* **WORK INSTRUCTION**: What is needed is a word-for-word copy of every record below, minus the pictures.

(Data excerpts)
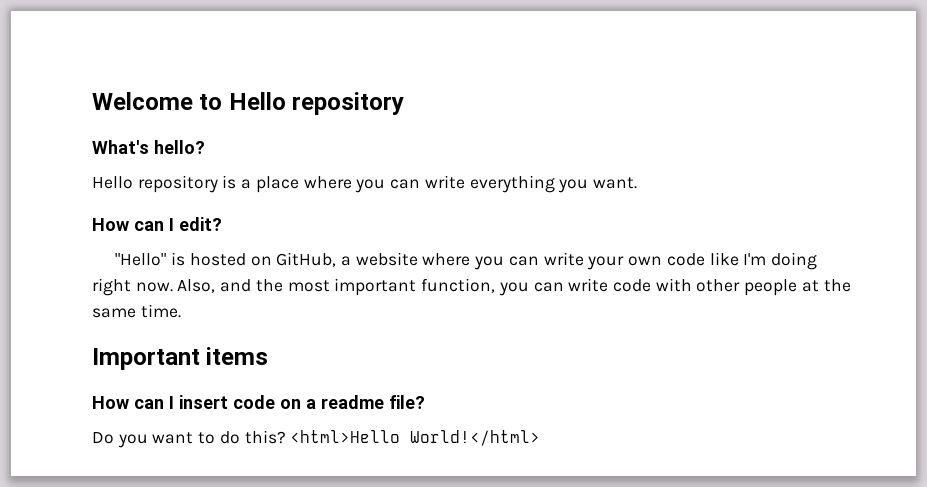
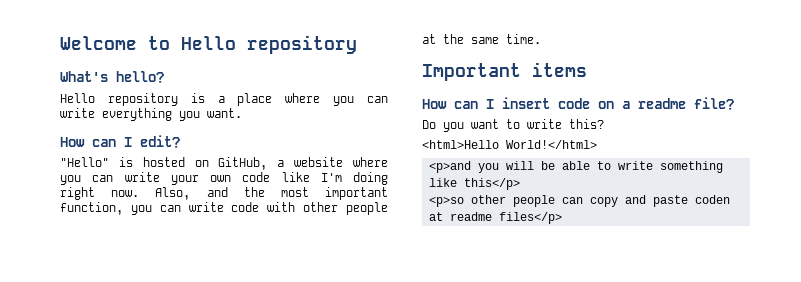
[219,431,240,444] do -> [527,119,562,129] write
(286, 437) none -> (604, 124) //
(541, 438) none -> [428,161,723,173] [428,178,520,190] [428,195,730,207] [428,212,562,224] // <p>and you will be able to write something like this</p> // <p>so other people can copy and paste coden at readme files</p>

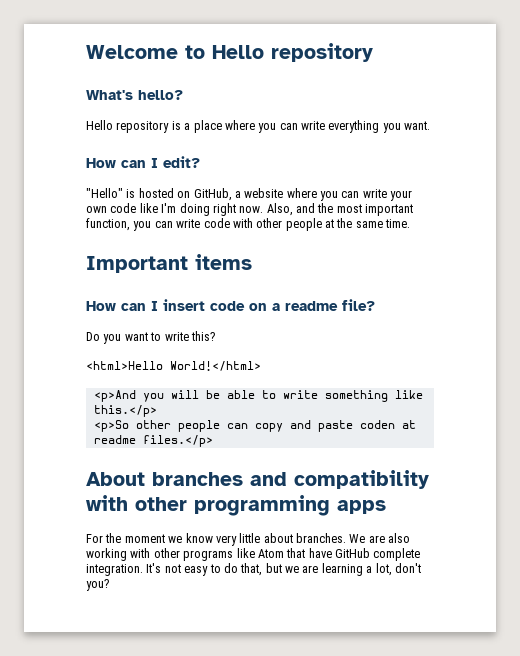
[428,161,471,173] <p>and -> [93,390,136,402] <p>And
[463,178,520,190] [428,197,464,207] this</p> // <p>so -> [93,405,157,417] [93,420,129,432] this.</p> // <p>So
[498,212,562,224] files</p> -> [142,435,213,447] [86,470,429,489] [86,495,386,516] [86,533,411,546] [86,548,421,561] [86,563,421,576] [86,579,109,591] files.</p> // About branches and compatibility with other programming apps // For the moment we know very little about branches. We are also working with other programs like Atom that have GitHub complete integration. It's not easy to do that, but we are learning a lot, don't you?

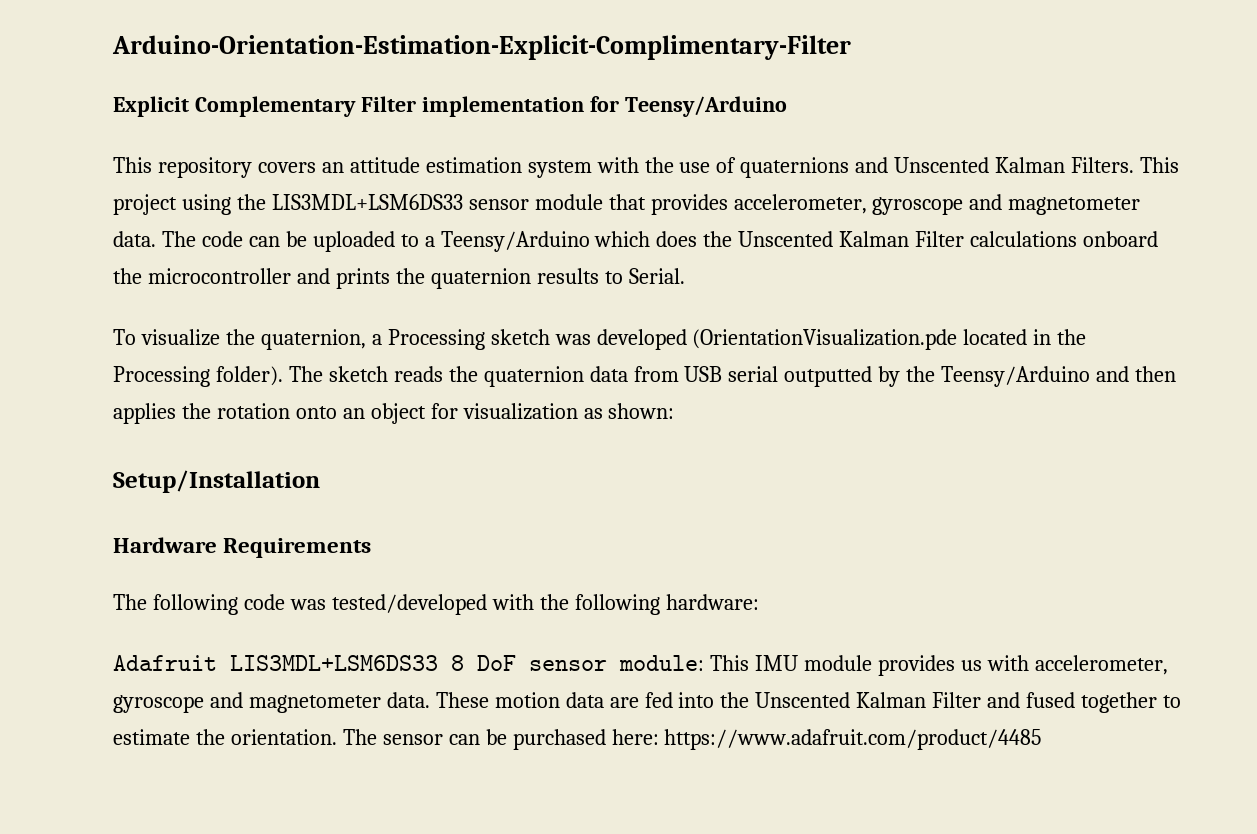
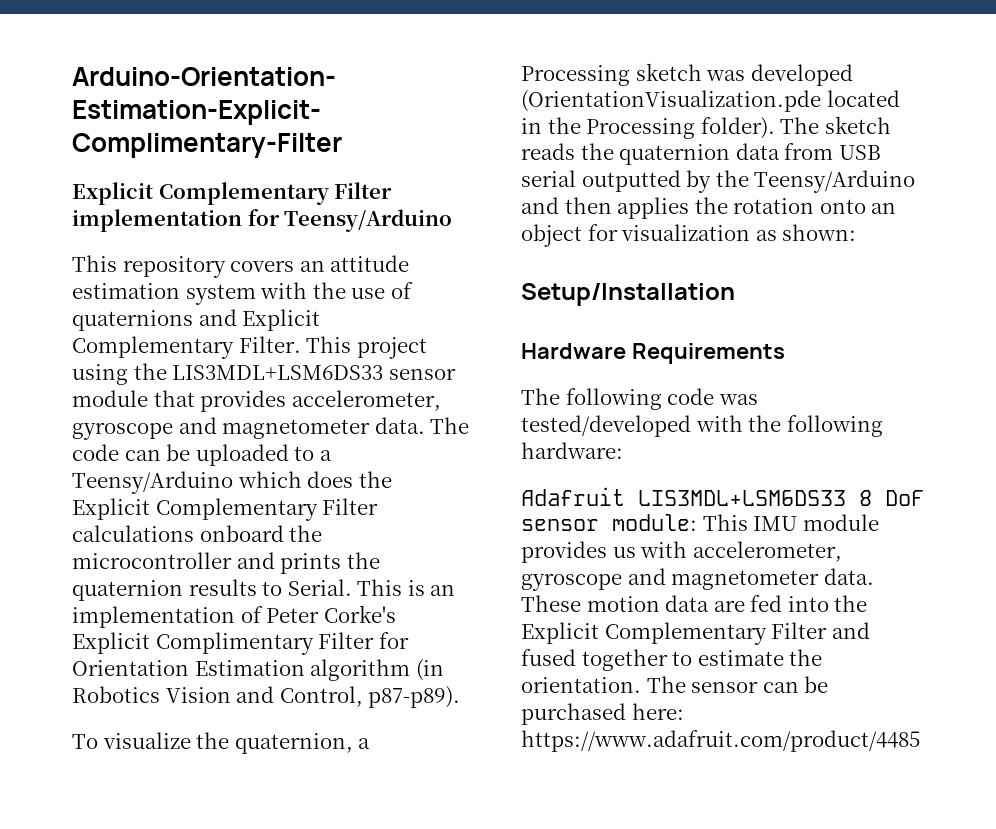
[894,157,1135,173] Unscented Kalman Filters. -> [242,309,321,331] [72,336,301,359] Explicit Complementary Filter.
[738,231,910,247] Unscented Kalman -> [72,498,318,521] Explicit Complementary
(685, 276) none -> [357,579,456,596] [72,605,396,628] [72,632,409,655] [72,659,444,681] [72,686,461,708] This is an implementation of Peter Corke's Explicit Complimentary Filter for Orientation Estimation algorithm (in Robotics Vision and Control, p87-p89).
[755,692,927,708] Unscented Kalman -> [521,622,767,645] Explicit Complementary

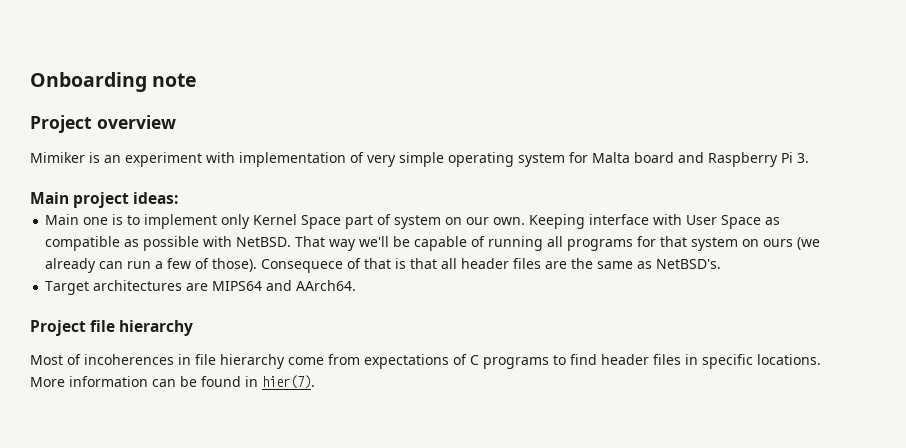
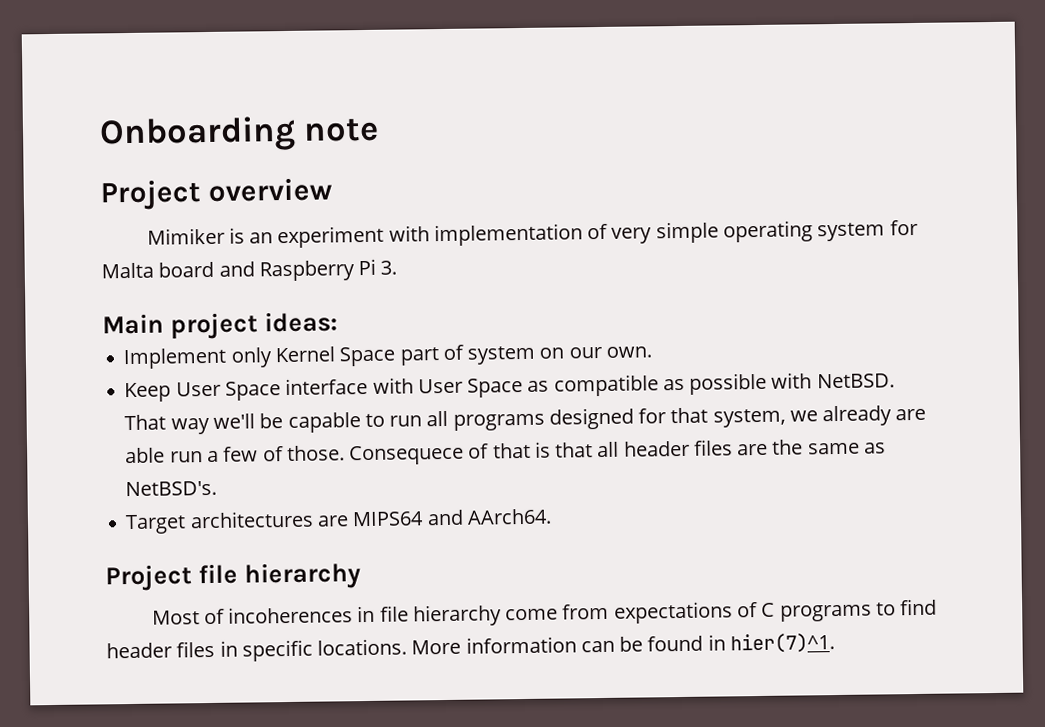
[45,214,218,229] Main one is to implement -> [123,347,228,370] Implement
[529,214,586,229] Keeping -> [124,381,281,403] // Keep User Space
[471,236,544,251] of running -> [364,413,423,428] to run
(634, 245) none -> [548,407,634,430] designed
[691,237,821,251] [45,258,124,273] system on ours (we already can -> [712,405,927,428] [125,447,166,464] system, we already are able
[212,258,258,272] those). -> [286,445,345,462] those.
[262,375,315,389] hier(7). -> [729,633,835,654] hier(7)^1.

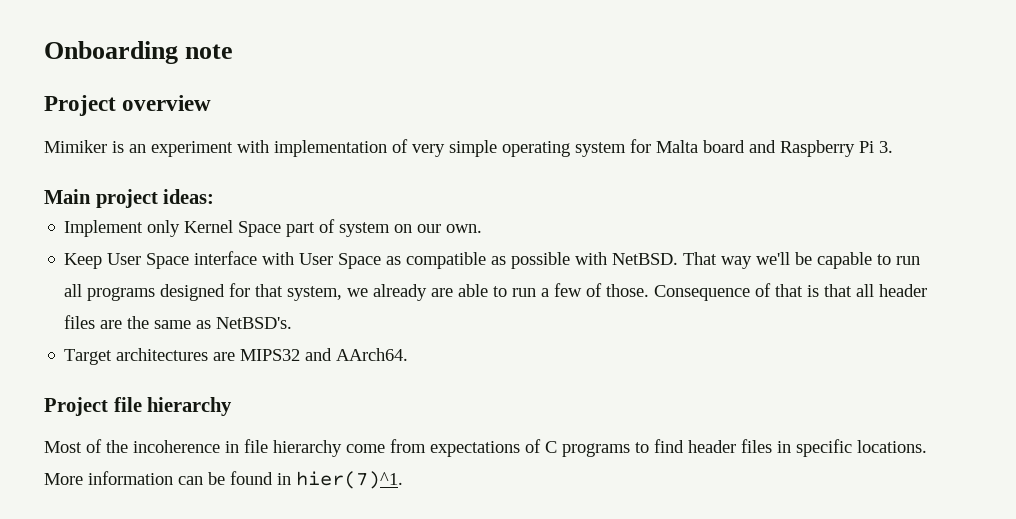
(166, 455) none -> [493,286,508,297] to
[349,444,465,466] Consequece -> [654,285,751,301] Consequence
[352,511,425,527] MIPS64 -> [240,349,301,361] MIPS32
[228,606,354,624] incoherences -> [106,440,220,453] the incoherence

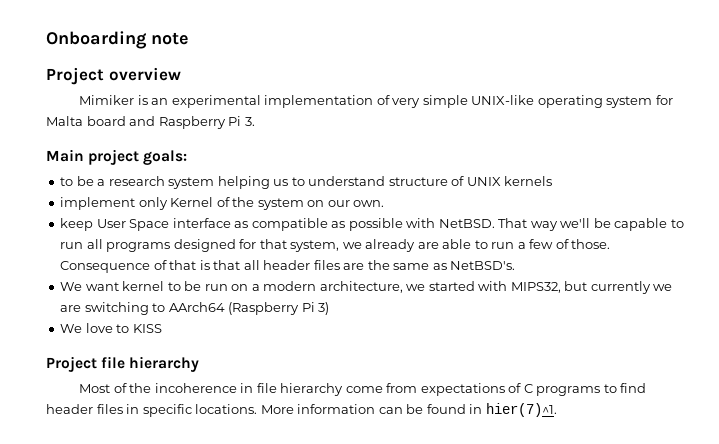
[151,140,269,157] experiment with -> [171,95,261,108] experimental
(497, 148) none -> [471,95,535,105] UNIX-like
[163,189,215,204] [64,219,336,237] ideas: // Implement only Kernel Space part of -> [143,150,188,165] [60,176,553,189] [60,197,255,210] goals: // to be a research system helping us to understand structure of UNIX kernels // implement only Kernel of the
[64,253,103,269] Keep -> [60,218,94,231] keep
[262,252,382,269] with User Space -> (231, 223) none
[64,348,409,365] Target architectures are MIPS32 and AArch64. -> [60,281,673,294] [60,302,330,315] [60,323,162,333] We want kernel to be run on a modern architecture, we started with MIPS32, but currently we are switching to AArch64 (Raspberry Pi 3) // We love to KISS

* **EXPECTED ANSWER**:
[219,431,240,444] do -> [527,119,562,129] write
(286, 437) none -> (604, 124) //
(541, 438) none -> [428,161,723,173] [428,178,520,190] [428,195,730,207] [428,212,562,224] // <p>and you will be able to write something like this</p> // <p>so other people can copy and paste coden at readme files</p>

[428,161,471,173] <p>and -> [93,390,136,402] <p>And
[463,178,520,190] [428,197,464,207] this</p> // <p>so -> [93,405,157,417] [93,420,129,432] this.</p> // <p>So
[498,212,562,224] files</p> -> [142,435,213,447] [86,470,429,489] [86,495,386,516] [86,533,411,546] [86,548,421,561] [86,563,421,576] [86,579,109,591] files.</p> // About branches and compatibility with other programming apps // For the moment we know very little about branches. We are also working with other programs like Atom that have GitHub complete integration. It's not easy to do that, but we are learning a lot, don't you?

[894,157,1135,173] Unscented Kalman Filters. -> [242,309,321,331] [72,336,301,359] Explicit Complementary Filter.
[738,231,910,247] Unscented Kalman -> [72,498,318,521] Explicit Complementary
(685, 276) none -> [357,579,456,596] [72,605,396,628] [72,632,409,655] [72,659,444,681] [72,686,461,708] This is an implementation of Peter Corke's Explicit Complimentary Filter for Orientation Estimation algorithm (in Robotics Vision and Control, p87-p89).
[755,692,927,708] Unscented Kalman -> [521,622,767,645] Explicit Complementary

[45,214,218,229] Main one is to implement -> [123,347,228,370] Implement
[529,214,586,229] Keeping -> [124,381,281,403] // Keep User Space
[471,236,544,251] of running -> [364,413,423,428] to run
(634, 245) none -> [548,407,634,430] designed
[691,237,821,251] [45,258,124,273] system on ours (we already can -> [712,405,927,428] [125,447,166,464] system, we already are able
[212,258,258,272] those). -> [286,445,345,462] those.
[262,375,315,389] hier(7). -> [729,633,835,654] hier(7)^1.

(166, 455) none -> [493,286,508,297] to
[349,444,465,466] Consequece -> [654,285,751,301] Consequence
[352,511,425,527] MIPS64 -> [240,349,301,361] MIPS32
[228,606,354,624] incoherences -> [106,440,220,453] the incoherence

[151,140,269,157] experiment with -> [171,95,261,108] experimental
(497, 148) none -> [471,95,535,105] UNIX-like
[163,189,215,204] [64,219,336,237] ideas: // Implement only Kernel Space part of -> [143,150,188,165] [60,176,553,189] [60,197,255,210] goals: // to be a research system helping us to understand structure of UNIX kernels // implement only Kernel of the
[64,253,103,269] Keep -> [60,218,94,231] keep
[262,252,382,269] with User Space -> (231, 223) none
[64,348,409,365] Target architectures are MIPS32 and AArch64. -> [60,281,673,294] [60,302,330,315] [60,323,162,333] We want kernel to be run on a modern architecture, we started with MIPS32, but currently we are switching to AArch64 (Raspberry Pi 3) // We love to KISS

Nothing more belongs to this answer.